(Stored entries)

== Segment start ==

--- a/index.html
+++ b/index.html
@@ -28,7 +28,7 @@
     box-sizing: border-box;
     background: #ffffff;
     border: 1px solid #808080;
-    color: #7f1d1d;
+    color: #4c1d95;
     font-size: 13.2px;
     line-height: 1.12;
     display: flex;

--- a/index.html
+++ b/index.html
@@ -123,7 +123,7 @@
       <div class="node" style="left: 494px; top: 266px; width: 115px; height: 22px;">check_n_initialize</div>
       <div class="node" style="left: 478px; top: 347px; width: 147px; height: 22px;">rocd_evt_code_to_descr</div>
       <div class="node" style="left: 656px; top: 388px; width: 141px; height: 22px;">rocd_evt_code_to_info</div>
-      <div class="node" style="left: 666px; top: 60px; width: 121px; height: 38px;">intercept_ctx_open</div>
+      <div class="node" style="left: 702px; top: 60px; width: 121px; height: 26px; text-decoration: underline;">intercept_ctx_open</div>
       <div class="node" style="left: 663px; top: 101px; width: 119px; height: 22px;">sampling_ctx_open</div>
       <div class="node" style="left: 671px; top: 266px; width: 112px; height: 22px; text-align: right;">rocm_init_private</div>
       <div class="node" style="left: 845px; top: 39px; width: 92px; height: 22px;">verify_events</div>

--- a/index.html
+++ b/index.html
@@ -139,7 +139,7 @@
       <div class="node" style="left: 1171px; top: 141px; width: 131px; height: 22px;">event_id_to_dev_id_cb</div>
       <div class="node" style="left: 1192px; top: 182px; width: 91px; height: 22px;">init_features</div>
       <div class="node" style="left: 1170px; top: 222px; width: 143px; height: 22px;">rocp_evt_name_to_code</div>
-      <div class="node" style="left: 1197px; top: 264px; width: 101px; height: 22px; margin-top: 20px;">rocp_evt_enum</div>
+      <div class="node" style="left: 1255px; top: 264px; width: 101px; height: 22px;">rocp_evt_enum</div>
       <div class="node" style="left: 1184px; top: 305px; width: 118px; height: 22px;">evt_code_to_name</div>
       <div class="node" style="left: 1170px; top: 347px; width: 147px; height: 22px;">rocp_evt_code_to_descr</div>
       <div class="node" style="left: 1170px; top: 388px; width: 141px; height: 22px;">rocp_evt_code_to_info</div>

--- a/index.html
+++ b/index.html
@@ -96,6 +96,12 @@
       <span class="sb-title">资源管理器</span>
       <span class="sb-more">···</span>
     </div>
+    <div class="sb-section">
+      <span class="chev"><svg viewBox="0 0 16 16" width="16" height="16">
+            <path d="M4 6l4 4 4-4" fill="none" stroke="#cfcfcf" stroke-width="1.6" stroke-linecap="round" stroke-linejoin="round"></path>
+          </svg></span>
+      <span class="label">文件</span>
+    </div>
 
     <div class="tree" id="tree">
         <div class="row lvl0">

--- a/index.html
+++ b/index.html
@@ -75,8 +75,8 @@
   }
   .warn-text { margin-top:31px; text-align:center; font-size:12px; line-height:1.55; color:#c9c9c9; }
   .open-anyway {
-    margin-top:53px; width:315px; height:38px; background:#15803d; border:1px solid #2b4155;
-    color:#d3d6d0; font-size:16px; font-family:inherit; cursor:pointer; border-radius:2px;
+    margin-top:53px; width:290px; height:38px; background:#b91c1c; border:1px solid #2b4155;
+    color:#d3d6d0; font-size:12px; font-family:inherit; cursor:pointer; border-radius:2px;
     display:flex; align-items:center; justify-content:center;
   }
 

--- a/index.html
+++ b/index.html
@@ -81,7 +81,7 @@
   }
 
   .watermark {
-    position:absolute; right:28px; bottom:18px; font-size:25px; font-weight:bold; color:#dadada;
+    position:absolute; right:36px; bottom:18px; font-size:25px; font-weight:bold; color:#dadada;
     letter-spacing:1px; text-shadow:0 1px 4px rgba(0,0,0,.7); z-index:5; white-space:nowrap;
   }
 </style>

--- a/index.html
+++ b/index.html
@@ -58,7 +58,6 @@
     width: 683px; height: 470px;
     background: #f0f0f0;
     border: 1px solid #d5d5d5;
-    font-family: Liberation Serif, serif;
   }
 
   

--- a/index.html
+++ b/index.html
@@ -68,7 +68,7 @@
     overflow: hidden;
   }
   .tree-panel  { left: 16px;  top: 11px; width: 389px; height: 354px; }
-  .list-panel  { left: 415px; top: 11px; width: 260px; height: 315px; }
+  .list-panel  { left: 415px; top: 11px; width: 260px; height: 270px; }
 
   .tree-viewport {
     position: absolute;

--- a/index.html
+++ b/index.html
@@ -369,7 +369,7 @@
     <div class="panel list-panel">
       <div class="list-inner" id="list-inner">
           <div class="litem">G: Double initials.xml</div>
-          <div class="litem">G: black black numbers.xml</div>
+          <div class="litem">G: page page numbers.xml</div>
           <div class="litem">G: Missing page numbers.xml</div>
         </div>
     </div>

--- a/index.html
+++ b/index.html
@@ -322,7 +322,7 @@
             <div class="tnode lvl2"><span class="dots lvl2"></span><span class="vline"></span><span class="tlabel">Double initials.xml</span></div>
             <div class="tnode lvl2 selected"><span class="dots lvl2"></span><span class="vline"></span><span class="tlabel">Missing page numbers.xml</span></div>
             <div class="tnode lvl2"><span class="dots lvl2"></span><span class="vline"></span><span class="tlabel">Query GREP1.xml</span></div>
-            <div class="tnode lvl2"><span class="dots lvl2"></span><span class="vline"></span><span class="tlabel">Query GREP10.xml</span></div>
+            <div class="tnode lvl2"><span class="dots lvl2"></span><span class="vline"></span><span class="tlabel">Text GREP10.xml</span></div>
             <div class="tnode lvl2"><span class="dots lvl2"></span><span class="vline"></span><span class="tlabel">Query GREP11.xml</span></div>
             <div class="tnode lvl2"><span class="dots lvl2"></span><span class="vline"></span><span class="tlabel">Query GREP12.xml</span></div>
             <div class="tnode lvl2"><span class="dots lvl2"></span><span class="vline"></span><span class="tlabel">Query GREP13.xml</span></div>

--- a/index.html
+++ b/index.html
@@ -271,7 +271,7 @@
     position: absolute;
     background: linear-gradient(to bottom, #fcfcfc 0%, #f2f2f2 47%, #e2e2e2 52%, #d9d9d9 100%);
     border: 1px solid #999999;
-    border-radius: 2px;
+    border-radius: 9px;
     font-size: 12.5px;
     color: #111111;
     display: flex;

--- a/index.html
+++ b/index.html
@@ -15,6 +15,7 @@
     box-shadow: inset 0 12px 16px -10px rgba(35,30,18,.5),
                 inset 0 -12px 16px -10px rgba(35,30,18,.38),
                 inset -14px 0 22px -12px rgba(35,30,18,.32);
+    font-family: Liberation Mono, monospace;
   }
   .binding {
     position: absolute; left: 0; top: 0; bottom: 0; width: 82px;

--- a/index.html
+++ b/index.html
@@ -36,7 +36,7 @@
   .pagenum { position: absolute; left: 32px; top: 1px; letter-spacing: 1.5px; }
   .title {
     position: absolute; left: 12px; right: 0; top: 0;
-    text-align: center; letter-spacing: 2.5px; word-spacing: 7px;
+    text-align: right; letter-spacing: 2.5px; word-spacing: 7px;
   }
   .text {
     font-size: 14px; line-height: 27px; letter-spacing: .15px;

== Segment end ==

> [WORK REQUEST]:
Would you please write out all the entries exactly?

> [WRITTEN RESPONSE]:
--- a/index.html
+++ b/index.html
@@ -28,7 +28,7 @@
     box-sizing: border-box;
     background: #ffffff;
     border: 1px solid #808080;
-    color: #7f1d1d;
+    color: #4c1d95;
     font-size: 13.2px;
     line-height: 1.12;
     display: flex;

--- a/index.html
+++ b/index.html
@@ -123,7 +123,7 @@
       <div class="node" style="left: 494px; top: 266px; width: 115px; height: 22px;">check_n_initialize</div>
       <div class="node" style="left: 478px; top: 347px; width: 147px; height: 22px;">rocd_evt_code_to_descr</div>
       <div class="node" style="left: 656px; top: 388px; width: 141px; height: 22px;">rocd_evt_code_to_info</div>
-      <div class="node" style="left: 666px; top: 60px; width: 121px; height: 38px;">intercept_ctx_open</div>
+      <div class="node" style="left: 702px; top: 60px; width: 121px; height: 26px; text-decoration: underline;">intercept_ctx_open</div>
       <div class="node" style="left: 663px; top: 101px; width: 119px; height: 22px;">sampling_ctx_open</div>
       <div class="node" style="left: 671px; top: 266px; width: 112px; height: 22px; text-align: right;">rocm_init_private</div>
       <div class="node" style="left: 845px; top: 39px; width: 92px; height: 22px;">verify_events</div>

--- a/index.html
+++ b/index.html
@@ -139,7 +139,7 @@
       <div class="node" style="left: 1171px; top: 141px; width: 131px; height: 22px;">event_id_to_dev_id_cb</div>
       <div class="node" style="left: 1192px; top: 182px; width: 91px; height: 22px;">init_features</div>
       <div class="node" style="left: 1170px; top: 222px; width: 143px; height: 22px;">rocp_evt_name_to_code</div>
-      <div class="node" style="left: 1197px; top: 264px; width: 101px; height: 22px; margin-top: 20px;">rocp_evt_enum</div>
+      <div class="node" style="left: 1255px; top: 264px; width: 101px; height: 22px;">rocp_evt_enum</div>
       <div class="node" style="left: 1184px; top: 305px; width: 118px; height: 22px;">evt_code_to_name</div>
       <div class="node" style="left: 1170px; top: 347px; width: 147px; height: 22px;">rocp_evt_code_to_descr</div>
       <div class="node" style="left: 1170px; top: 388px; width: 141px; height: 22px;">rocp_evt_code_to_info</div>

--- a/index.html
+++ b/index.html
@@ -96,6 +96,12 @@
       <span class="sb-title">资源管理器</span>
       <span class="sb-more">···</span>
     </div>
+    <div class="sb-section">
+      <span class="chev"><svg viewBox="0 0 16 16" width="16" height="16">
+            <path d="M4 6l4 4 4-4" fill="none" stroke="#cfcfcf" stroke-width="1.6" stroke-linecap="round" stroke-linejoin="round"></path>
+          </svg></span>
+      <span class="label">文件</span>
+    </div>
 
     <div class="tree" id="tree">
         <div class="row lvl0">

--- a/index.html
+++ b/index.html
@@ -75,8 +75,8 @@
   }
   .warn-text { margin-top:31px; text-align:center; font-size:12px; line-height:1.55; color:#c9c9c9; }
   .open-anyway {
-    margin-top:53px; width:315px; height:38px; background:#15803d; border:1px solid #2b4155;
-    color:#d3d6d0; font-size:16px; font-family:inherit; cursor:pointer; border-radius:2px;
+    margin-top:53px; width:290px; height:38px; background:#b91c1c; border:1px solid #2b4155;
+    color:#d3d6d0; font-size:12px; font-family:inherit; cursor:pointer; border-radius:2px;
     display:flex; align-items:center; justify-content:center;
   }
 

--- a/index.html
+++ b/index.html
@@ -81,7 +81,7 @@
   }
 
   .watermark {
-    position:absolute; right:28px; bottom:18px; font-size:25px; font-weight:bold; color:#dadada;
+    position:absolute; right:36px; bottom:18px; font-size:25px; font-weight:bold; color:#dadada;
     letter-spacing:1px; text-shadow:0 1px 4px rgba(0,0,0,.7); z-index:5; white-space:nowrap;
   }
 </style>

--- a/index.html
+++ b/index.html
@@ -58,7 +58,6 @@
     width: 683px; height: 470px;
     background: #f0f0f0;
     border: 1px solid #d5d5d5;
-    font-family: Liberation Serif, serif;
   }
 
   

--- a/index.html
+++ b/index.html
@@ -68,7 +68,7 @@
     overflow: hidden;
   }
   .tree-panel  { left: 16px;  top: 11px; width: 389px; height: 354px; }
-  .list-panel  { left: 415px; top: 11px; width: 260px; height: 315px; }
+  .list-panel  { left: 415px; top: 11px; width: 260px; height: 270px; }
 
   .tree-viewport {
     position: absolute;

--- a/index.html
+++ b/index.html
@@ -369,7 +369,7 @@
     <div class="panel list-panel">
       <div class="list-inner" id="list-inner">
           <div class="litem">G: Double initials.xml</div>
-          <div class="litem">G: black black numbers.xml</div>
+          <div class="litem">G: page page numbers.xml</div>
           <div class="litem">G: Missing page numbers.xml</div>
         </div>
     </div>

--- a/index.html
+++ b/index.html
@@ -322,7 +322,7 @@
             <div class="tnode lvl2"><span class="dots lvl2"></span><span class="vline"></span><span class="tlabel">Double initials.xml</span></div>
             <div class="tnode lvl2 selected"><span class="dots lvl2"></span><span class="vline"></span><span class="tlabel">Missing page numbers.xml</span></div>
             <div class="tnode lvl2"><span class="dots lvl2"></span><span class="vline"></span><span class="tlabel">Query GREP1.xml</span></div>
-            <div class="tnode lvl2"><span class="dots lvl2"></span><span class="vline"></span><span class="tlabel">Query GREP10.xml</span></div>
+            <div class="tnode lvl2"><span class="dots lvl2"></span><span class="vline"></span><span class="tlabel">Text GREP10.xml</span></div>
             <div class="tnode lvl2"><span class="dots lvl2"></span><span class="vline"></span><span class="tlabel">Query GREP11.xml</span></div>
             <div class="tnode lvl2"><span class="dots lvl2"></span><span class="vline"></span><span class="tlabel">Query GREP12.xml</span></div>
             <div class="tnode lvl2"><span class="dots lvl2"></span><span class="vline"></span><span class="tlabel">Query GREP13.xml</span></div>

--- a/index.html
+++ b/index.html
@@ -271,7 +271,7 @@
     position: absolute;
     background: linear-gradient(to bottom, #fcfcfc 0%, #f2f2f2 47%, #e2e2e2 52%, #d9d9d9 100%);
     border: 1px solid #999999;
-    border-radius: 2px;
+    border-radius: 9px;
     font-size: 12.5px;
     color: #111111;
     display: flex;

--- a/index.html
+++ b/index.html
@@ -15,6 +15,7 @@
     box-shadow: inset 0 12px 16px -10px rgba(35,30,18,.5),
                 inset 0 -12px 16px -10px rgba(35,30,18,.38),
                 inset -14px 0 22px -12px rgba(35,30,18,.32);
+    font-family: Liberation Mono, monospace;
   }
   .binding {
     position: absolute; left: 0; top: 0; bottom: 0; width: 82px;

--- a/index.html
+++ b/index.html
@@ -36,7 +36,7 @@
   .pagenum { position: absolute; left: 32px; top: 1px; letter-spacing: 1.5px; }
   .title {
     position: absolute; left: 12px; right: 0; top: 0;
-    text-align: center; letter-spacing: 2.5px; word-spacing: 7px;
+    text-align: right; letter-spacing: 2.5px; word-spacing: 7px;
   }
   .text {
     font-size: 14px; line-height: 27px; letter-spacing: .15px;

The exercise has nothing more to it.